GIVEN DATA START
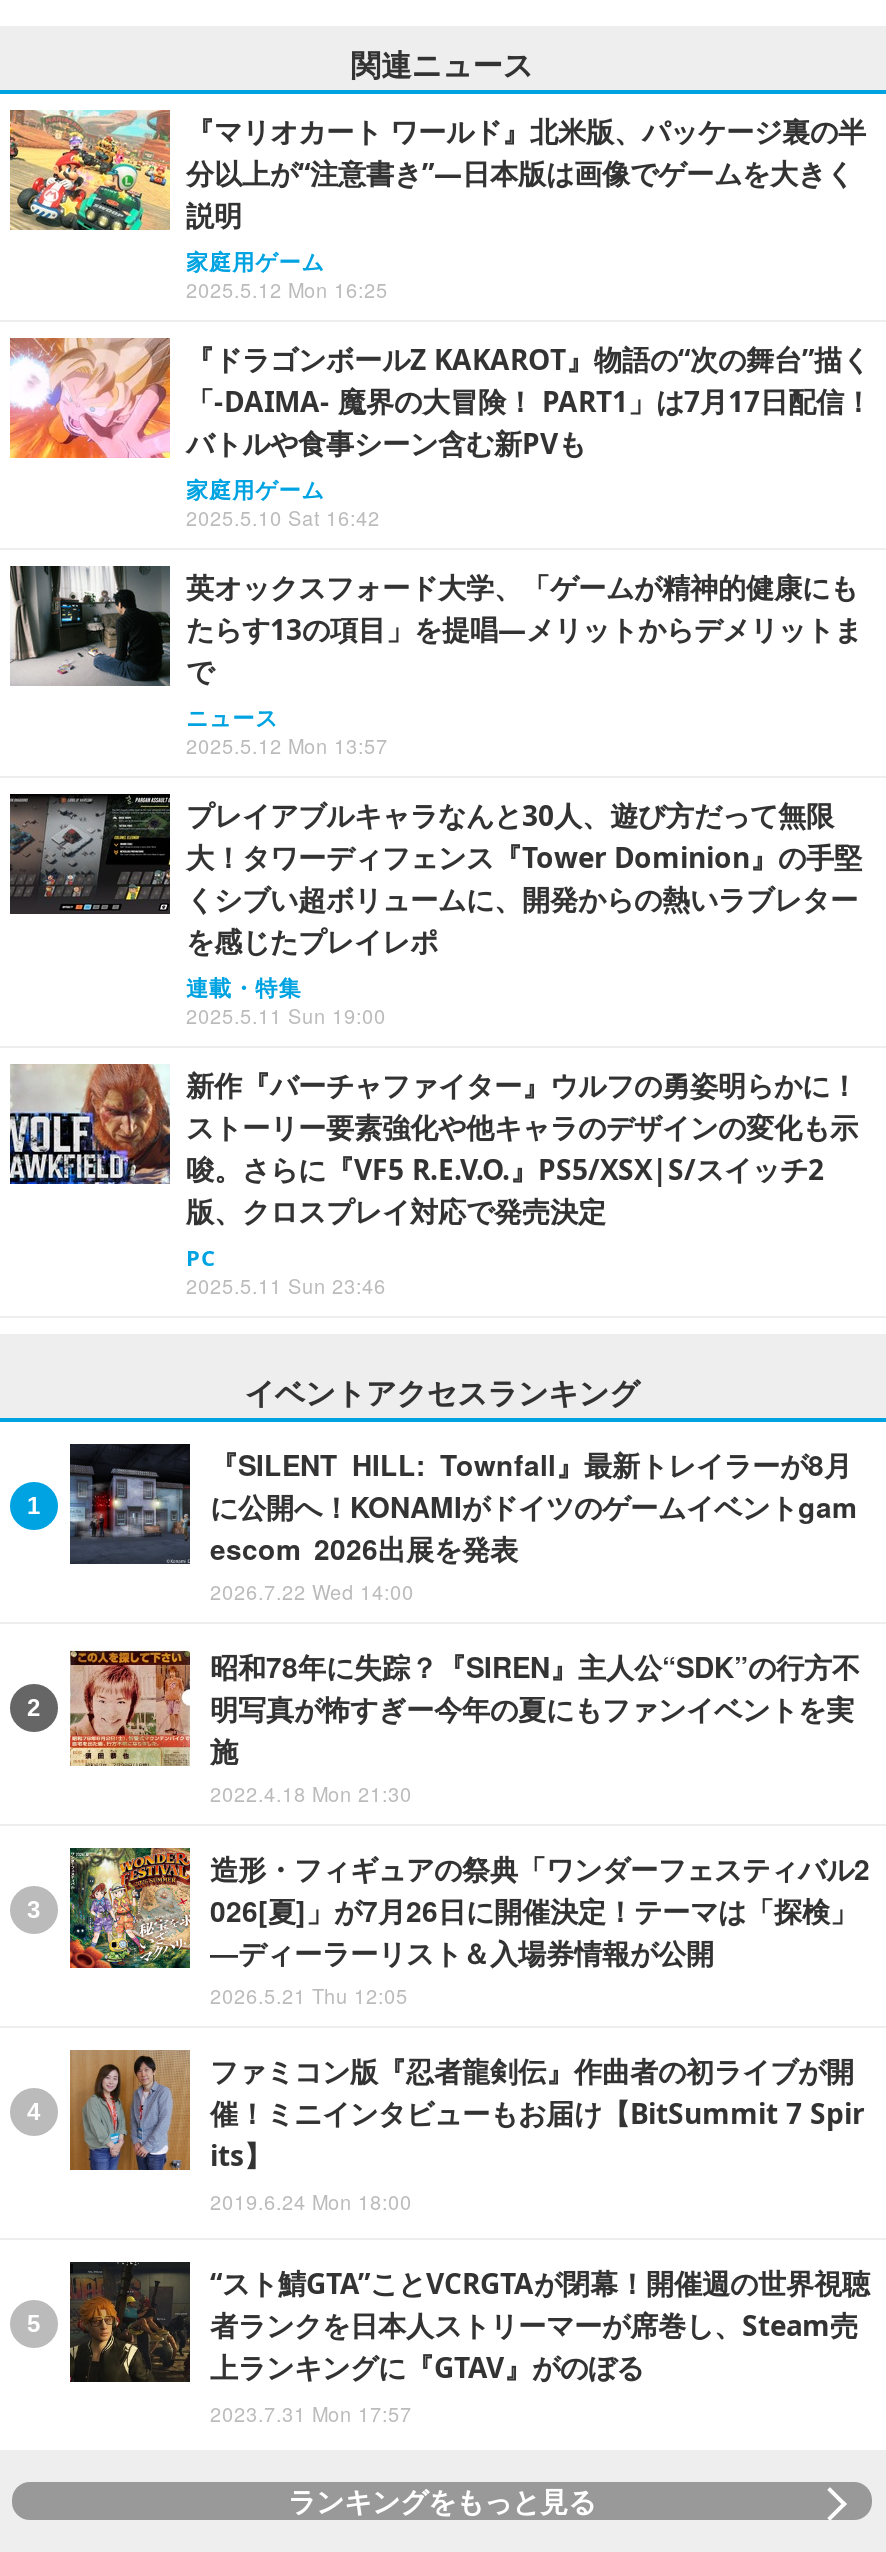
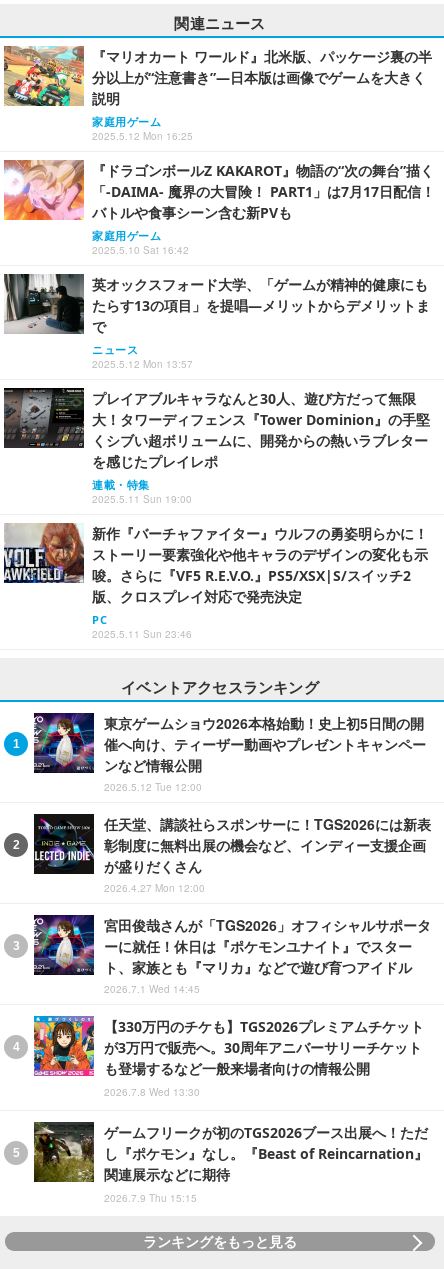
- [image]
- 『SILENT HILL: Townfall』最新トレイラーが8月
+ [image]
+ 東京ゲームショウ2026本格始動！史上初5日間の開

- に公開へ！KONAMIがドイツのゲームイベントgam
+ 催へ向け、ティーザー動画やプレゼントキャンペー

- escom 2026出展を発表
+ ンなど情報公開

- 2026.7.22 Wed 14:00
+ 2026.5.12 Tue 12:00

- [image]
- 昭和78年に失踪？『SIREN』主人公“SDK”の行方不
+ [image]
+ 任天堂、講談社らスポンサーに！TGS2026には新表

- 明写真が怖すぎー今年の夏にもファンイベントを実
+ 彰制度に無料出展の機会など、インディー支援企画

- 施
+ が盛りだくさん

- 2022.4.18 Mon 21:30
+ 2026.4.27 Mon 12:00

- [image]
- 造形・フィギュアの祭典「ワンダーフェスティバル2
+ [image]
+ 宮田俊哉さんが「TGS2026」オフィシャルサポータ

- 026[夏]」が7月26日に開催決定！テーマは「探検」
+ ーに就任！休日は『ポケモンユナイト』でスター

- ―ディーラーリスト＆入場券情報が公開
+ ト、家族とも『マリカ』などで遊び育つアイドル

- 2026.5.21 Thu 12:05
+ 2026.7.1 Wed 14:45

- [image]
- ファミコン版『忍者龍剣伝』作曲者の初ライブが開
- 催！ミニインタビューもお届け【BitSummit 7 Spir
- its】
- 2019.6.24 Mon 18:00
+ [image]
+ 【330万円のチケも】TGS2026プレミアムチケット
+ が3万円で販売へ。30周年アニバーサリーチケット
+ も登場するなど一般来場者向けの情報公開
+ 2026.7.8 Wed 13:30

- [image]
- “スト鯖GTA”ことVCRGTAが閉幕！開催週の世界視聴
- 者ランクを日本人ストリーマーが席巻し、Steam売
- 上ランキングに『GTAV』がのぼる
- 2023.7.31 Mon 17:57
+ [image]
+ ゲームフリークが初のTGS2026ブース出展へ！ただ
+ し『ポケモン』なし。『Beast of Reincarnation』
+ 関連展示などに期待
+ 2026.7.9 Thu 15:15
GIVEN DATA END
WHAT TO WORK ON:
Leaving the images out, print the records above exactly.

ANSWER TO THE EXERCISE:
- [image]
- 『SILENT HILL: Townfall』最新トレイラーが8月
+ [image]
+ 東京ゲームショウ2026本格始動！史上初5日間の開

- に公開へ！KONAMIがドイツのゲームイベントgam
+ 催へ向け、ティーザー動画やプレゼントキャンペー

- escom 2026出展を発表
+ ンなど情報公開

- 2026.7.22 Wed 14:00
+ 2026.5.12 Tue 12:00

- [image]
- 昭和78年に失踪？『SIREN』主人公“SDK”の行方不
+ [image]
+ 任天堂、講談社らスポンサーに！TGS2026には新表

- 明写真が怖すぎー今年の夏にもファンイベントを実
+ 彰制度に無料出展の機会など、インディー支援企画

- 施
+ が盛りだくさん

- 2022.4.18 Mon 21:30
+ 2026.4.27 Mon 12:00

- [image]
- 造形・フィギュアの祭典「ワンダーフェスティバル2
+ [image]
+ 宮田俊哉さんが「TGS2026」オフィシャルサポータ

- 026[夏]」が7月26日に開催決定！テーマは「探検」
+ ーに就任！休日は『ポケモンユナイト』でスター

- ―ディーラーリスト＆入場券情報が公開
+ ト、家族とも『マリカ』などで遊び育つアイドル

- 2026.5.21 Thu 12:05
+ 2026.7.1 Wed 14:45

- [image]
- ファミコン版『忍者龍剣伝』作曲者の初ライブが開
- 催！ミニインタビューもお届け【BitSummit 7 Spir
- its】
- 2019.6.24 Mon 18:00
+ [image]
+ 【330万円のチケも】TGS2026プレミアムチケット
+ が3万円で販売へ。30周年アニバーサリーチケット
+ も登場するなど一般来場者向けの情報公開
+ 2026.7.8 Wed 13:30

- [image]
- “スト鯖GTA”ことVCRGTAが閉幕！開催週の世界視聴
- 者ランクを日本人ストリーマーが席巻し、Steam売
- 上ランキングに『GTAV』がのぼる
- 2023.7.31 Mon 17:57
+ [image]
+ ゲームフリークが初のTGS2026ブース出展へ！ただ
+ し『ポケモン』なし。『Beast of Reincarnation』
+ 関連展示などに期待
+ 2026.7.9 Thu 15:15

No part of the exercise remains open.